Action item — Within the records, determine how many lines contain the word "linecap". Your reply must consist of that number only.

##### Data to use #####

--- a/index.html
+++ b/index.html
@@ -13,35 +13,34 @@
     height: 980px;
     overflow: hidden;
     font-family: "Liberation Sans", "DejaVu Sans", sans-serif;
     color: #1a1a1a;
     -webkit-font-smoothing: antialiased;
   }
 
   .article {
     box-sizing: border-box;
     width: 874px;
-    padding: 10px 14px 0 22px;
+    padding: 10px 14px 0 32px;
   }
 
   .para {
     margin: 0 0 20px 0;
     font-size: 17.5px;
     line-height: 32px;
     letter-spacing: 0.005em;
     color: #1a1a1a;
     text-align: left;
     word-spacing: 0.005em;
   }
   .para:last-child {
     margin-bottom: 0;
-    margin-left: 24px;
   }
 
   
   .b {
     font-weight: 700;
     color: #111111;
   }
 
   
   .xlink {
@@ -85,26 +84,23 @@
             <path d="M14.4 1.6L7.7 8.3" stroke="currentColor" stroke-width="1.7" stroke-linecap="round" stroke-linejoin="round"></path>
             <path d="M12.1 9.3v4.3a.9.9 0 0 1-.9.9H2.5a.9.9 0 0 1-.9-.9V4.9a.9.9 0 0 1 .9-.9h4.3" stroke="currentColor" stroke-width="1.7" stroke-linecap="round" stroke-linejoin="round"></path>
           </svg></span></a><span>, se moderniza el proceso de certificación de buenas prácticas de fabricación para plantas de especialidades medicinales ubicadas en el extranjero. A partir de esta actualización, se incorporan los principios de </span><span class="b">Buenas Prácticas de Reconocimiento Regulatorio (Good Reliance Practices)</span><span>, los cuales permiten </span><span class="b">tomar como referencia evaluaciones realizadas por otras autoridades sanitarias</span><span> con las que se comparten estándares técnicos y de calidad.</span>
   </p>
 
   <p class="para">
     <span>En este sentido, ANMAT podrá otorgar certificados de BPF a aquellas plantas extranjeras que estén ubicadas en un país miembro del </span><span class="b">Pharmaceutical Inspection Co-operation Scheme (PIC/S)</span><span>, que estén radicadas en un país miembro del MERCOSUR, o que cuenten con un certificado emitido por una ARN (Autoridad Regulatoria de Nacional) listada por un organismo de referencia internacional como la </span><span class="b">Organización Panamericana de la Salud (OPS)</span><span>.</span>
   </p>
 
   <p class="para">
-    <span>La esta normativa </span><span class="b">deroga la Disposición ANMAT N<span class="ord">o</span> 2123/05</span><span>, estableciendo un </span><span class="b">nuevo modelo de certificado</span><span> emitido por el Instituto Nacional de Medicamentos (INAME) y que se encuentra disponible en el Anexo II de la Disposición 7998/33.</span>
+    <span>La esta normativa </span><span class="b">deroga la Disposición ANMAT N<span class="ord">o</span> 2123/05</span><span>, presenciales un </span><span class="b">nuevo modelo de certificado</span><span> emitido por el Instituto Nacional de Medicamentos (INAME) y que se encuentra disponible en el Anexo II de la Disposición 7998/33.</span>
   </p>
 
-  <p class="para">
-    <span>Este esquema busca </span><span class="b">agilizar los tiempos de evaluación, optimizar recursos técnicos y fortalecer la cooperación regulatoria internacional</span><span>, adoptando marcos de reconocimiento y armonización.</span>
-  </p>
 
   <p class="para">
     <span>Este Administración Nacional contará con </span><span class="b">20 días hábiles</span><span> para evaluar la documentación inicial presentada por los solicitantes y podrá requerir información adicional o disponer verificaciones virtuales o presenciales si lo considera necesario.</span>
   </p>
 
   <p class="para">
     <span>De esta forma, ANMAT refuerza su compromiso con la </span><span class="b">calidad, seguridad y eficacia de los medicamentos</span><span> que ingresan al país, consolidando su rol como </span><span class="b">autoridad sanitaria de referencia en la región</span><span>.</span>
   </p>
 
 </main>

#####
##### Data to use #####

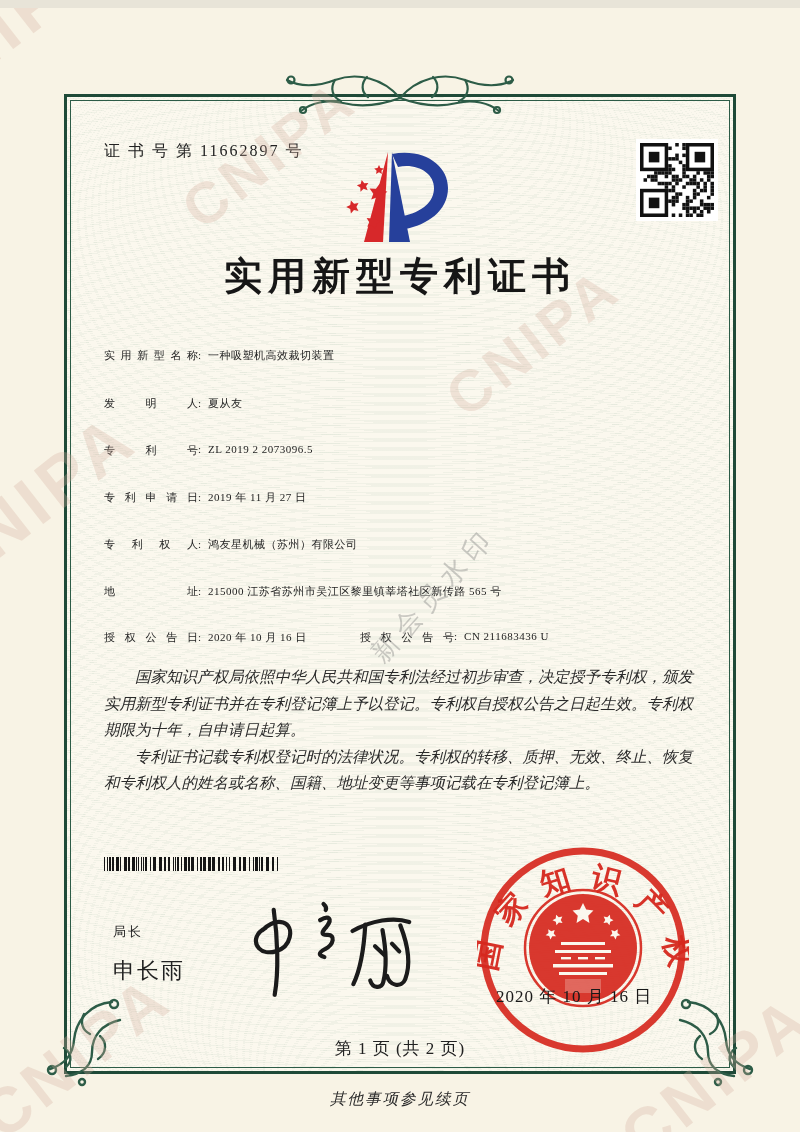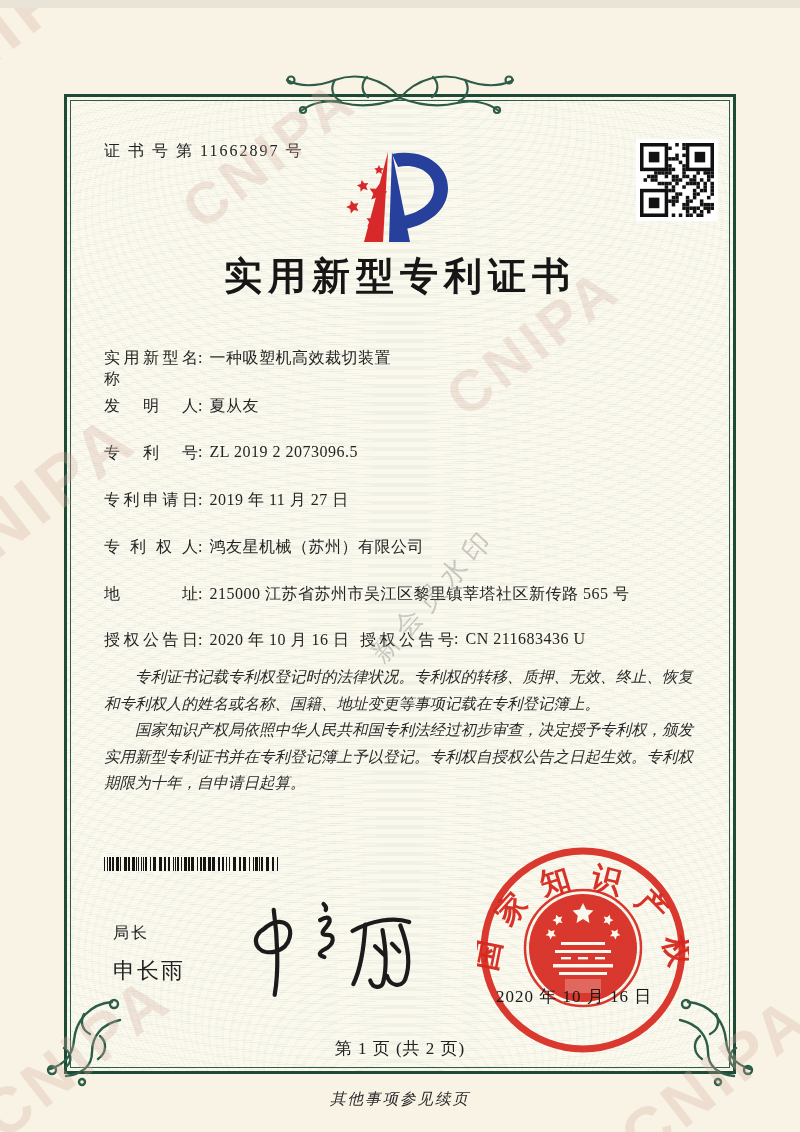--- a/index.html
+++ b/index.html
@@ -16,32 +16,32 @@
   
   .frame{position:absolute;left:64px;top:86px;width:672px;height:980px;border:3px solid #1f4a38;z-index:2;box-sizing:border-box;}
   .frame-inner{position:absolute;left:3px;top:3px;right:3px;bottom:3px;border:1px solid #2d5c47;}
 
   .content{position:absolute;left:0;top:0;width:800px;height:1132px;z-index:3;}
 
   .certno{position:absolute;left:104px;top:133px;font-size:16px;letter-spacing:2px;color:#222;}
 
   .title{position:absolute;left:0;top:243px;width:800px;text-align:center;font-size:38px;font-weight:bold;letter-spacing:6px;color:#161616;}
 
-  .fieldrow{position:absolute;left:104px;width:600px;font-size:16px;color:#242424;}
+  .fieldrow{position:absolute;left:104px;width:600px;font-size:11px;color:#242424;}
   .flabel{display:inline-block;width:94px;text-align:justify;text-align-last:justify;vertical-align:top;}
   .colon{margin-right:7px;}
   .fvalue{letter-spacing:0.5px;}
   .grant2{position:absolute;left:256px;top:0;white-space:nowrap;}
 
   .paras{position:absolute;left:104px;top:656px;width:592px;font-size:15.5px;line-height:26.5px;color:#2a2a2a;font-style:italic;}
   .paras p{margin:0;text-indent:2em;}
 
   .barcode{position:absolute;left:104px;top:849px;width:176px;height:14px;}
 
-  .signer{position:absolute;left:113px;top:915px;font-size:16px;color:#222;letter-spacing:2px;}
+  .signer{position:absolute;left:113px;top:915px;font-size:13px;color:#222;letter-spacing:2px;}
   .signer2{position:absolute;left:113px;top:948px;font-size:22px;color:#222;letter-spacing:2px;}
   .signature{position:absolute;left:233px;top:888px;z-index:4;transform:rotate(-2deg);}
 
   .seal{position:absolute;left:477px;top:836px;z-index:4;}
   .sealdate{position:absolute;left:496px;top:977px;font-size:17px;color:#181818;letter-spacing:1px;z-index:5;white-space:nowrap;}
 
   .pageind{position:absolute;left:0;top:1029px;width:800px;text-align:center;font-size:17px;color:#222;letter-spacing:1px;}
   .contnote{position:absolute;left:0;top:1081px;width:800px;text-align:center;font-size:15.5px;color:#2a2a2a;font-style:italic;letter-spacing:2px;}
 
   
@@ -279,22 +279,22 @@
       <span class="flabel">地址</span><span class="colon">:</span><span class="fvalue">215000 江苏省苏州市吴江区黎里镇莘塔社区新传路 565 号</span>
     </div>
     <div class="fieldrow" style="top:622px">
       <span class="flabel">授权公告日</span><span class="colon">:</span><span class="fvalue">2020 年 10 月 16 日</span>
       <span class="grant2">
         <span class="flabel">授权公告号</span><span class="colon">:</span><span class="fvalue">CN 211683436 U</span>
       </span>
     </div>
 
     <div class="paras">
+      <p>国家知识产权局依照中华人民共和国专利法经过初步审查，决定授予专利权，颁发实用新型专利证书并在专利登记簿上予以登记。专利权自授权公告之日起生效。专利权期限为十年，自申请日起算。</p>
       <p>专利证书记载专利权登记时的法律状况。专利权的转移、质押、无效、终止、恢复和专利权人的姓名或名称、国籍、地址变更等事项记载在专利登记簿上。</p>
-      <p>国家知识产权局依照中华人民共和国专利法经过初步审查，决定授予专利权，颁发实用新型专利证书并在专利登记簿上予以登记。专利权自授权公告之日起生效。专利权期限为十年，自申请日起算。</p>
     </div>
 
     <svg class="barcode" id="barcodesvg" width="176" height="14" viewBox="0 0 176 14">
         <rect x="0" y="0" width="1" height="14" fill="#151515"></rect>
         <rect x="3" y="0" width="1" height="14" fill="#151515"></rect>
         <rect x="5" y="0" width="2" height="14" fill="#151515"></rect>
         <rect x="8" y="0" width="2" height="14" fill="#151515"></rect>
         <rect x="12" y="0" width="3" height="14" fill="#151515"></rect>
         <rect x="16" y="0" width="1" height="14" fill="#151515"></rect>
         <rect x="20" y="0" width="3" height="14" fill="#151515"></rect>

#####

Answer box — 2